§ Problem to solve: Starting at the line below holding "- python -m pip install paddlelite" and stopping at the line holding "- $morm_query->create() //set", print every line exactly, both ends included, and leave the rest out.

(Beginning of Available records)

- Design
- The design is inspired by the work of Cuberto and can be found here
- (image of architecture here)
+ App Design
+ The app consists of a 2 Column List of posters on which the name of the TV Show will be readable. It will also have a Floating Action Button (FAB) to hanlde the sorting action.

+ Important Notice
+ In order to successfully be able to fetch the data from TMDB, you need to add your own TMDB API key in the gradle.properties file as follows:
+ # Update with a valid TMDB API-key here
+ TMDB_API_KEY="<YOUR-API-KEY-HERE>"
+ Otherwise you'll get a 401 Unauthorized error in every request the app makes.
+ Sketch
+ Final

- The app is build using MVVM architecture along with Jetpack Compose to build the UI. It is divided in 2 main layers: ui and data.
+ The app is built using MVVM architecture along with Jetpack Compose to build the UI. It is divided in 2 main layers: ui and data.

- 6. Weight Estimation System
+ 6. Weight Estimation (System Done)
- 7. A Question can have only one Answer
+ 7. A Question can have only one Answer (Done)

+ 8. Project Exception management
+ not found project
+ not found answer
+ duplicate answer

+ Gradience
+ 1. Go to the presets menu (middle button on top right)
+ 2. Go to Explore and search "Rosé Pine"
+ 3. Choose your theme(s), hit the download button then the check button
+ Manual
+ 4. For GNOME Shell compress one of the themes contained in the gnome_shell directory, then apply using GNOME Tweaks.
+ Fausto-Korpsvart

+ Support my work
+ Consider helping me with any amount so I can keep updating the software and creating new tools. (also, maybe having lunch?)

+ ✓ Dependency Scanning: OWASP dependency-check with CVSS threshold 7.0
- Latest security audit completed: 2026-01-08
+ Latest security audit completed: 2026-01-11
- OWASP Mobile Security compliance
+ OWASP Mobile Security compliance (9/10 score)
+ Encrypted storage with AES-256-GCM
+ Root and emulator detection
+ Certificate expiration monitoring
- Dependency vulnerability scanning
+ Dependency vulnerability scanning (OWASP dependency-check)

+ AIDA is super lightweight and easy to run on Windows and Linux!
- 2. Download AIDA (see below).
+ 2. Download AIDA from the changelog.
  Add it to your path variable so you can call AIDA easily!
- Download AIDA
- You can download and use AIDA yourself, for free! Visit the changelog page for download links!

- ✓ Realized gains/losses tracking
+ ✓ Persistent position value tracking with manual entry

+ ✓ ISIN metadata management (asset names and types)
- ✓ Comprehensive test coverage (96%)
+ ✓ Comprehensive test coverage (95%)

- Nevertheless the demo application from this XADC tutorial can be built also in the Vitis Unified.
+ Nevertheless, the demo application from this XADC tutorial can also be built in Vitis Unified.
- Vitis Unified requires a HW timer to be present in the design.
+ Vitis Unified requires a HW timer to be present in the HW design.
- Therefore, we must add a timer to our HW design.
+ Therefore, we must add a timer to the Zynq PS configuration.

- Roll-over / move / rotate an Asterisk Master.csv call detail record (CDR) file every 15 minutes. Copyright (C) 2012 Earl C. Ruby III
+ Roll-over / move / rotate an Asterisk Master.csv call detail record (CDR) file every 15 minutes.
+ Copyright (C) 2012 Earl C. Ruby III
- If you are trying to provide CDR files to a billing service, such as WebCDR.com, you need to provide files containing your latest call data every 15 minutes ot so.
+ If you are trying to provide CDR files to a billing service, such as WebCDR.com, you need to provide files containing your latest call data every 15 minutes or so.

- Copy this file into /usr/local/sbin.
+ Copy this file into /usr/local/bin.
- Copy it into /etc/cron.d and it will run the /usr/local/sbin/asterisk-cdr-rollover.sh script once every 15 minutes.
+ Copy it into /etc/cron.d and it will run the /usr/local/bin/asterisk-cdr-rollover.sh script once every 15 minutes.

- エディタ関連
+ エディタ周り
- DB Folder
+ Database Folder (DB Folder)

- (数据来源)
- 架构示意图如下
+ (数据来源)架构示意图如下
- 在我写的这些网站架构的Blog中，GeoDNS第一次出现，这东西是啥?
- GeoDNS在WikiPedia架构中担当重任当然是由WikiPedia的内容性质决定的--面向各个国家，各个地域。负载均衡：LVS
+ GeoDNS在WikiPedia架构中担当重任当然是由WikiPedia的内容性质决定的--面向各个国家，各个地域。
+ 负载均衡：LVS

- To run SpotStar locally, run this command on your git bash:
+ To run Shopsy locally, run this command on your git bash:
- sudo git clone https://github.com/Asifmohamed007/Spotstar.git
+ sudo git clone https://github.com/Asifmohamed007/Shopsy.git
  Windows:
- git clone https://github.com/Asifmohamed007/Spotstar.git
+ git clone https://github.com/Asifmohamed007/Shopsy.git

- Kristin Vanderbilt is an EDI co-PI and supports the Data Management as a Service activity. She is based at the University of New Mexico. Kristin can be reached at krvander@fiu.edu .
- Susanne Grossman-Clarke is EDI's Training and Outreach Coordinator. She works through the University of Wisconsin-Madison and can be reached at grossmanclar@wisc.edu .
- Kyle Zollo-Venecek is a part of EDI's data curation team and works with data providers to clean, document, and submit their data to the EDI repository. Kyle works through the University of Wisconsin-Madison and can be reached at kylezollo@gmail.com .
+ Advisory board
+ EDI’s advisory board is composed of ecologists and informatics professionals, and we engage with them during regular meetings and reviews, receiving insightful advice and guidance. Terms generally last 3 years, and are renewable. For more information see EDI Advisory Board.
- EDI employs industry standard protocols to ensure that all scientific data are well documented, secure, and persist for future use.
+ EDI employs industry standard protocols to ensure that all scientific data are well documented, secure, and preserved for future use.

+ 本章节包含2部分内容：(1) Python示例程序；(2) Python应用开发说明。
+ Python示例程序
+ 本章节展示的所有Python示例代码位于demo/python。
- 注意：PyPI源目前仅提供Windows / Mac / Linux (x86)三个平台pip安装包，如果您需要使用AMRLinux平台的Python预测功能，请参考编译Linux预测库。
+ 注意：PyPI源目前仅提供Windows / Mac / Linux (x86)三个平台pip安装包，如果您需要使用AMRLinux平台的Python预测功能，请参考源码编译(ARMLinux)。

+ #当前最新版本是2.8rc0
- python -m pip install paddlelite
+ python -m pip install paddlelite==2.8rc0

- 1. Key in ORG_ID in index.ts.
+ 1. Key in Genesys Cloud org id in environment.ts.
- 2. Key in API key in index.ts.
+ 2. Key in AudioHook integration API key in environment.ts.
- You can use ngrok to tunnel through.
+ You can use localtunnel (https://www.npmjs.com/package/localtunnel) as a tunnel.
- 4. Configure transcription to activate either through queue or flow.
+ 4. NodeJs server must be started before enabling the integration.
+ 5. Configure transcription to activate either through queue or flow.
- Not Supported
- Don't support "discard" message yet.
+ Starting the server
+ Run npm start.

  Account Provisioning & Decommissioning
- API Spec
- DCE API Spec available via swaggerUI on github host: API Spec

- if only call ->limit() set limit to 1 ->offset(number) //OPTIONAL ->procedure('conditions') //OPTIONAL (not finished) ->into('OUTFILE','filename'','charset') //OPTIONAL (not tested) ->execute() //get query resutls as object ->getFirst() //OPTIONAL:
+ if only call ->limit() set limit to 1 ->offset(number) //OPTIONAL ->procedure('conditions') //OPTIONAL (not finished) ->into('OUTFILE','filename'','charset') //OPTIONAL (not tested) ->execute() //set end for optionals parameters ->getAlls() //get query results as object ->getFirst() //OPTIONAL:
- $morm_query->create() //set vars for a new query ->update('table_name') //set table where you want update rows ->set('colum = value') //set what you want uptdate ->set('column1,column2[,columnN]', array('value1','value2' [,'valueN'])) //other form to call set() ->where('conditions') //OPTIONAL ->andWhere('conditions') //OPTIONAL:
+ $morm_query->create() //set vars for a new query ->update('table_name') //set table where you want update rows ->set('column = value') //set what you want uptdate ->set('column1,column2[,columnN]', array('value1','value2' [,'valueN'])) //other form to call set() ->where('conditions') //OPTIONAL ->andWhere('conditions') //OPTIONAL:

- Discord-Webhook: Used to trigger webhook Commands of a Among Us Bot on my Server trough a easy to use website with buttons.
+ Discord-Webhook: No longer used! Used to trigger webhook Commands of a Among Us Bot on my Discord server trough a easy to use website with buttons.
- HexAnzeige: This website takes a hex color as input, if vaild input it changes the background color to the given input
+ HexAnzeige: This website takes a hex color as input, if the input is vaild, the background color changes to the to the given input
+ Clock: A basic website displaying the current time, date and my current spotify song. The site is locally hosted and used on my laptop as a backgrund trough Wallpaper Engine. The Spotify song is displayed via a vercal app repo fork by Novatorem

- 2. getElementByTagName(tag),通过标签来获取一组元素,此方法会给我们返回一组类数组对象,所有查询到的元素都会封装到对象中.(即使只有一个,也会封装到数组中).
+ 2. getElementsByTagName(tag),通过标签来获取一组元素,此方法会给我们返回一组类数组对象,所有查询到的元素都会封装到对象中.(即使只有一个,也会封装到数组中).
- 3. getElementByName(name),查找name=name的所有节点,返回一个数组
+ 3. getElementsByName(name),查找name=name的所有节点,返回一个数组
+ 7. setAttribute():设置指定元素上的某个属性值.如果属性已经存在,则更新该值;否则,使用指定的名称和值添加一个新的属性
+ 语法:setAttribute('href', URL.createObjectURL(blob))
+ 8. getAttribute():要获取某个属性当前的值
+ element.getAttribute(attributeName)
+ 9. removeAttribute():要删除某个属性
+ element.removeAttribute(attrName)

(End of Available records)

§ Exercise output:
- python -m pip install paddlelite
+ python -m pip install paddlelite==2.8rc0

- 1. Key in ORG_ID in index.ts.
+ 1. Key in Genesys Cloud org id in environment.ts.
- 2. Key in API key in index.ts.
+ 2. Key in AudioHook integration API key in environment.ts.
- You can use ngrok to tunnel through.
+ You can use localtunnel (https://www.npmjs.com/package/localtunnel) as a tunnel.
- 4. Configure transcription to activate either through queue or flow.
+ 4. NodeJs server must be started before enabling the integration.
+ 5. Configure transcription to activate either through queue or flow.
- Not Supported
- Don't support "discard" message yet.
+ Starting the server
+ Run npm start.

  Account Provisioning & Decommissioning
- API Spec
- DCE API Spec available via swaggerUI on github host: API Spec

- if only call ->limit() set limit to 1 ->offset(number) //OPTIONAL ->procedure('conditions') //OPTIONAL (not finished) ->into('OUTFILE','filename'','charset') //OPTIONAL (not tested) ->execute() //get query resutls as object ->getFirst() //OPTIONAL:
+ if only call ->limit() set limit to 1 ->offset(number) //OPTIONAL ->procedure('conditions') //OPTIONAL (not finished) ->into('OUTFILE','filename'','charset') //OPTIONAL (not tested) ->execute() //set end for optionals parameters ->getAlls() //get query results as object ->getFirst() //OPTIONAL:
- $morm_query->create() //set vars for a new query ->update('table_name') //set table where you want update rows ->set('colum = value') //set what you want uptdate ->set('column1,column2[,columnN]', array('value1','value2' [,'valueN'])) //other form to call set() ->where('conditions') //OPTIONAL ->andWhere('conditions') //OPTIONAL:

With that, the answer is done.